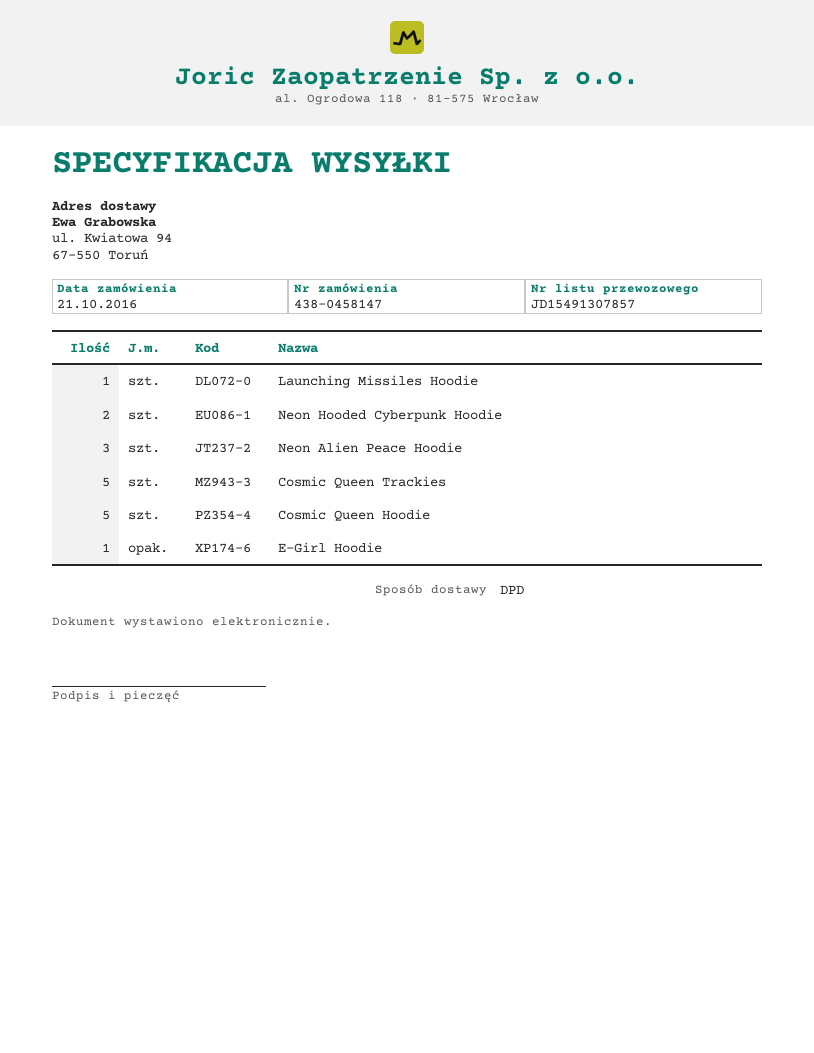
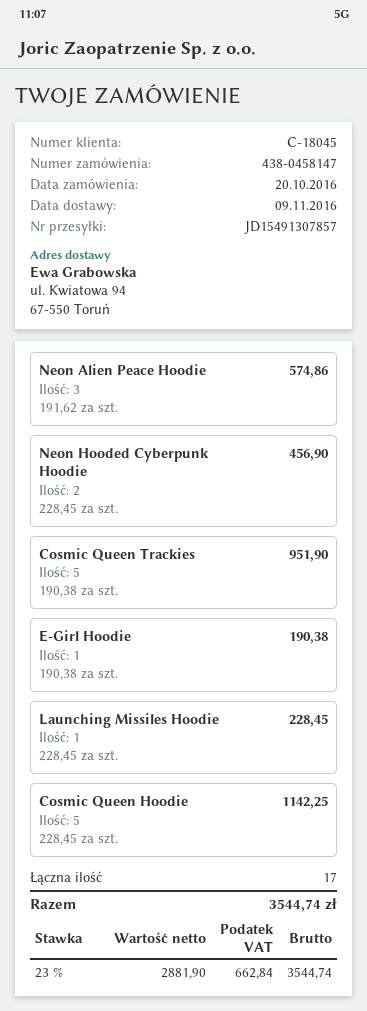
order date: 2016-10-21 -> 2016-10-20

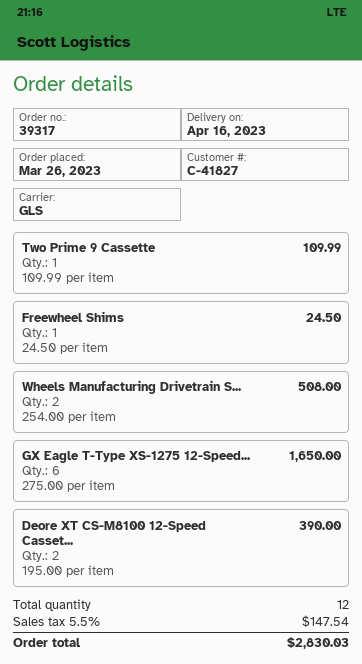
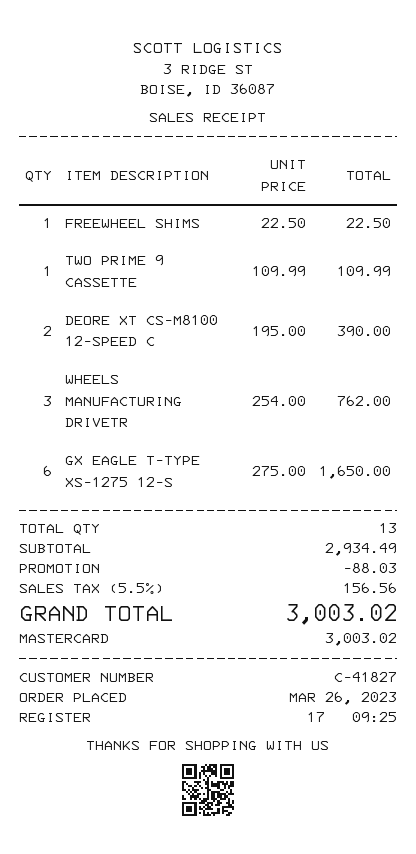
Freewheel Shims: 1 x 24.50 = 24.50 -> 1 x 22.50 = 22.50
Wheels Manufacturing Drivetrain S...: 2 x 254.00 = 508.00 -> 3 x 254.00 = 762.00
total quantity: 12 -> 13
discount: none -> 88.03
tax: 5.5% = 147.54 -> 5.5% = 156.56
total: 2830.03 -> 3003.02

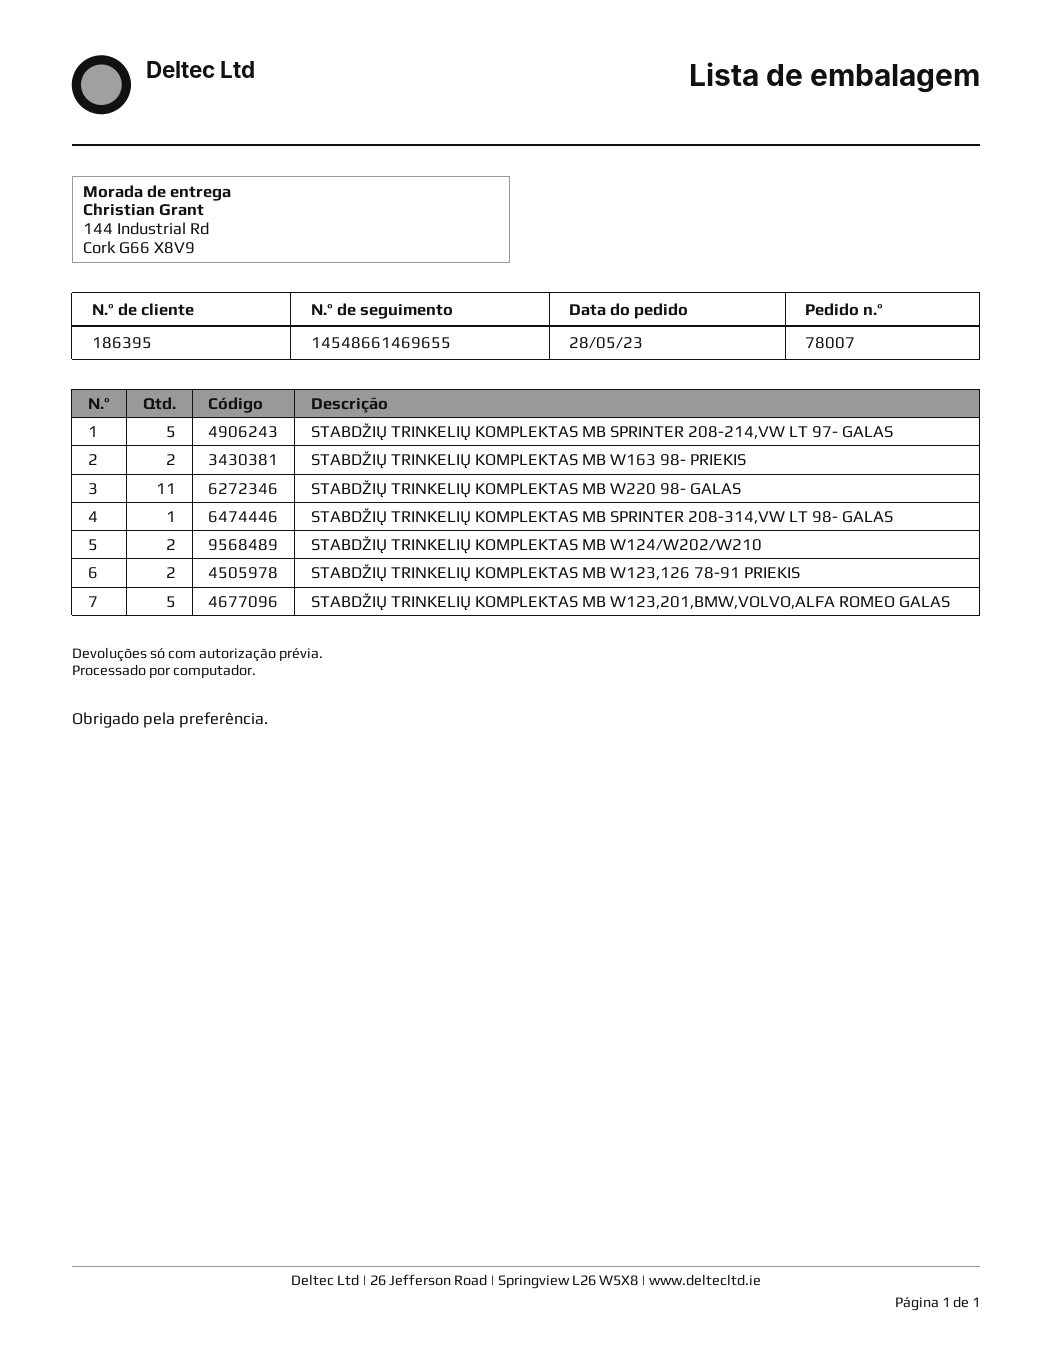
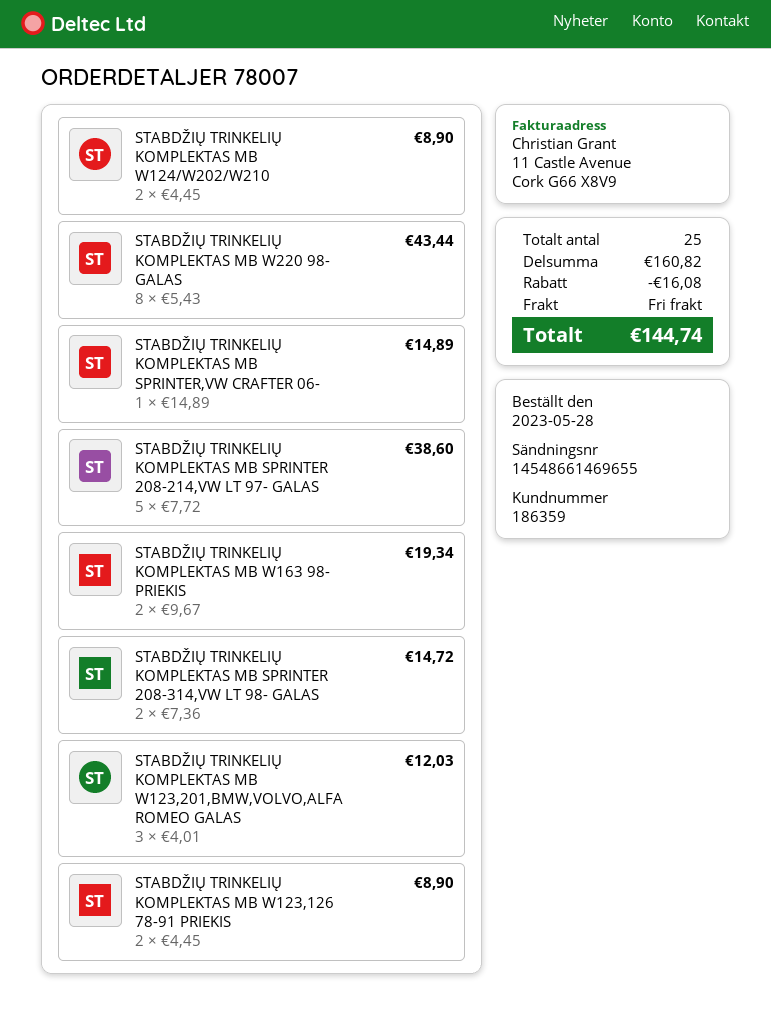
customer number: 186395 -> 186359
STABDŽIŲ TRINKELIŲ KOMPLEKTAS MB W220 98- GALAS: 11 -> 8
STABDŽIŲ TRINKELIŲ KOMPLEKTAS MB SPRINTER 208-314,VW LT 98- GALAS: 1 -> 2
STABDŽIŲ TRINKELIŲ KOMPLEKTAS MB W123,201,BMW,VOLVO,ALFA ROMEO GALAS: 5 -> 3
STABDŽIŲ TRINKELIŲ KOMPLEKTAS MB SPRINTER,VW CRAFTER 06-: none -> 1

============

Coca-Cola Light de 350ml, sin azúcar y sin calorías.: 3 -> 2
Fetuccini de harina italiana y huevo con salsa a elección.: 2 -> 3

============

Look through the material above. Transcribe exactly the lines between the ones with "tax: 5.5% = 147.54 -> 5.5% = 156.56" and "STABDŽIŲ TRINKELIŲ KOMPLEKTAS MB SPRINTER,VW", inclusive, and keep pictures out.

▸ Output for this exercise
tax: 5.5% = 147.54 -> 5.5% = 156.56
total: 2830.03 -> 3003.02

customer number: 186395 -> 186359
STABDŽIŲ TRINKELIŲ KOMPLEKTAS MB W220 98- GALAS: 11 -> 8
STABDŽIŲ TRINKELIŲ KOMPLEKTAS MB SPRINTER 208-314,VW LT 98- GALAS: 1 -> 2
STABDŽIŲ TRINKELIŲ KOMPLEKTAS MB W123,201,BMW,VOLVO,ALFA ROMEO GALAS: 5 -> 3
STABDŽIŲ TRINKELIŲ KOMPLEKTAS MB SPRINTER,VW CRAFTER 06-: none -> 1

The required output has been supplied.